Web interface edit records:
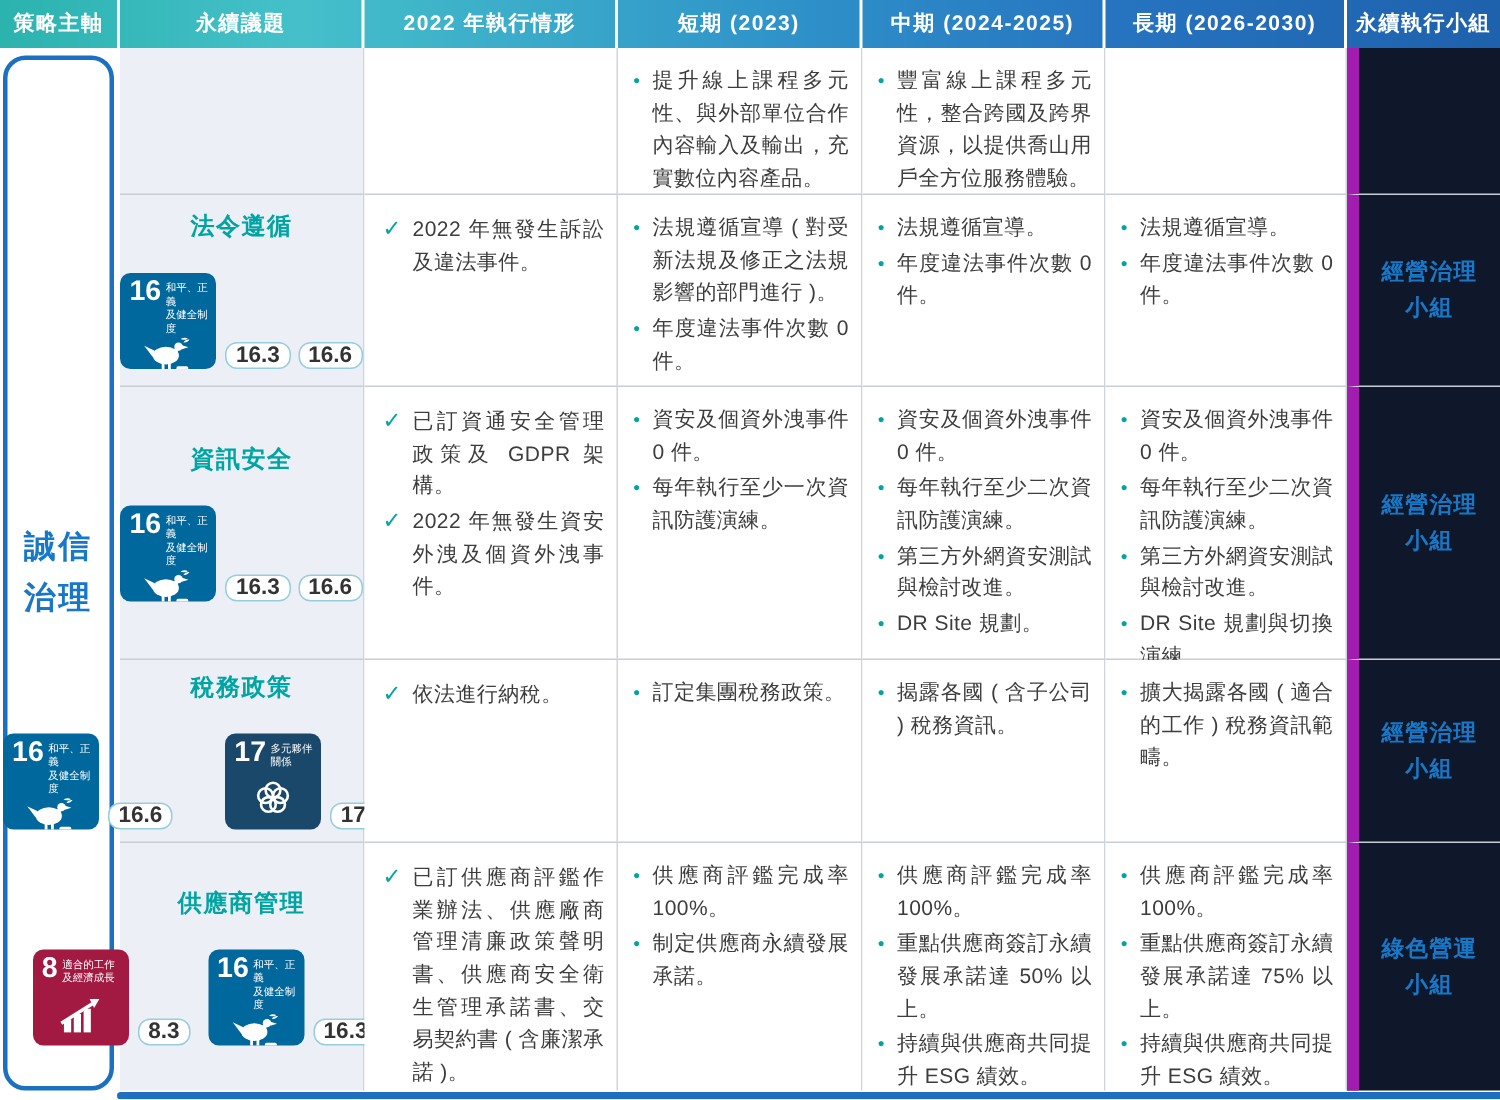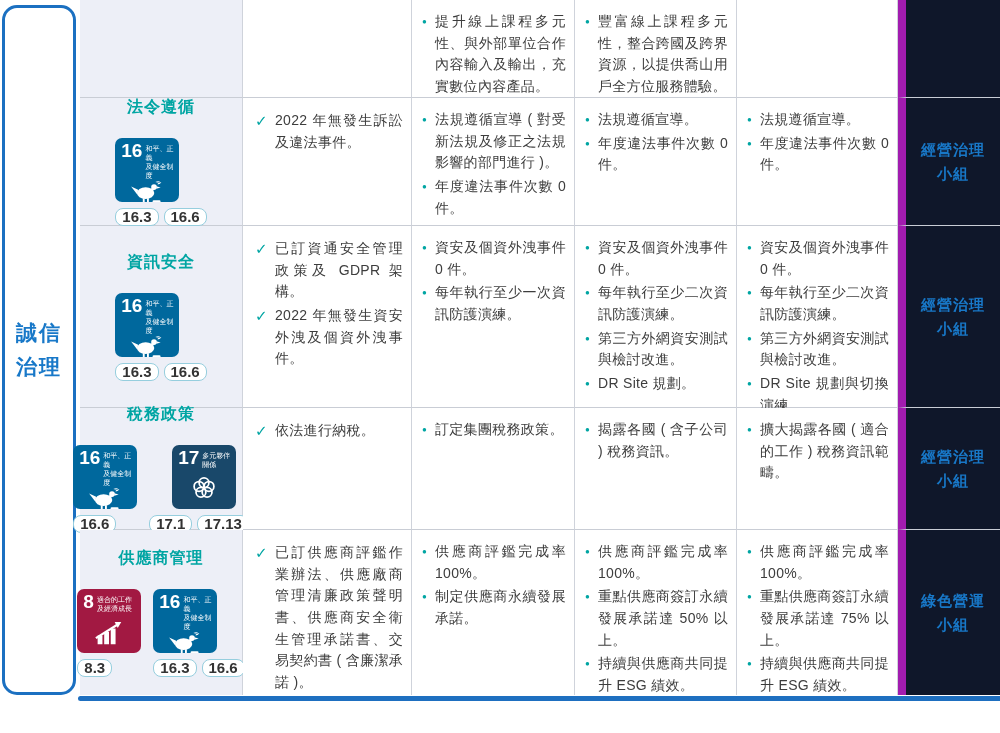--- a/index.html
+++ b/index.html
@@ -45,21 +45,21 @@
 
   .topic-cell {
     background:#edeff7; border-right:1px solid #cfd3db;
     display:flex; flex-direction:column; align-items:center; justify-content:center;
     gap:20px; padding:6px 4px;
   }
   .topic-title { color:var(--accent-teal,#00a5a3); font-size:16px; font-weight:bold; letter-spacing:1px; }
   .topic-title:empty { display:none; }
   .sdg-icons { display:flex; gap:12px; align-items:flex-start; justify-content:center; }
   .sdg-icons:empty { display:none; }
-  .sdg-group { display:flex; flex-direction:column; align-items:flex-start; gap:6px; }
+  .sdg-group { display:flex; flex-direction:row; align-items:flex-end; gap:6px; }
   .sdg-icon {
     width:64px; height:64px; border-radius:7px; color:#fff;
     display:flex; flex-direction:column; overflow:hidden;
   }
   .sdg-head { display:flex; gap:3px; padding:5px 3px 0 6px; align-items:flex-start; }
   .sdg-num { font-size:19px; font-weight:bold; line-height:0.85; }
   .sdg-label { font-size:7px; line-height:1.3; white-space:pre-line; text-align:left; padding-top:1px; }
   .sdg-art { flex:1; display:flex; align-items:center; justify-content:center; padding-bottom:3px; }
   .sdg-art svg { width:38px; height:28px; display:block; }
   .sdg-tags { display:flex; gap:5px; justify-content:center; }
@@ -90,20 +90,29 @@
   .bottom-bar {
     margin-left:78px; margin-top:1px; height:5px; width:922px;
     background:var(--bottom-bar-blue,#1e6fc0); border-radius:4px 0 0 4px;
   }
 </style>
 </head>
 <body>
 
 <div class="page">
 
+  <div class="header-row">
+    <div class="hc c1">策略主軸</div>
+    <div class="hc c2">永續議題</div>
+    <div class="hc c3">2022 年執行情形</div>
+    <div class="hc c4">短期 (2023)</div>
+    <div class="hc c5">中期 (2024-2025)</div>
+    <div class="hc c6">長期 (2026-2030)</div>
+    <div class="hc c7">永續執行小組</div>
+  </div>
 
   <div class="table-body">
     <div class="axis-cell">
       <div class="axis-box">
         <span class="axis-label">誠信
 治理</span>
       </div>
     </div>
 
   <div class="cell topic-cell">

> **Problem requirements**
Only an exact copy of the lines from the top of the entries through the line with "display:flex; gap:3px; padding:5px", both included, should be given, with all pictures omitted.

> **Expected output**
--- a/index.html
+++ b/index.html
@@ -45,21 +45,21 @@
 
   .topic-cell {
     background:#edeff7; border-right:1px solid #cfd3db;
     display:flex; flex-direction:column; align-items:center; justify-content:center;
     gap:20px; padding:6px 4px;
   }
   .topic-title { color:var(--accent-teal,#00a5a3); font-size:16px; font-weight:bold; letter-spacing:1px; }
   .topic-title:empty { display:none; }
   .sdg-icons { display:flex; gap:12px; align-items:flex-start; justify-content:center; }
   .sdg-icons:empty { display:none; }
-  .sdg-group { display:flex; flex-direction:column; align-items:flex-start; gap:6px; }
+  .sdg-group { display:flex; flex-direction:row; align-items:flex-end; gap:6px; }
   .sdg-icon {
     width:64px; height:64px; border-radius:7px; color:#fff;
     display:flex; flex-direction:column; overflow:hidden;
   }
   .sdg-head { display:flex; gap:3px; padding:5px 3px 0 6px; align-items:flex-start; }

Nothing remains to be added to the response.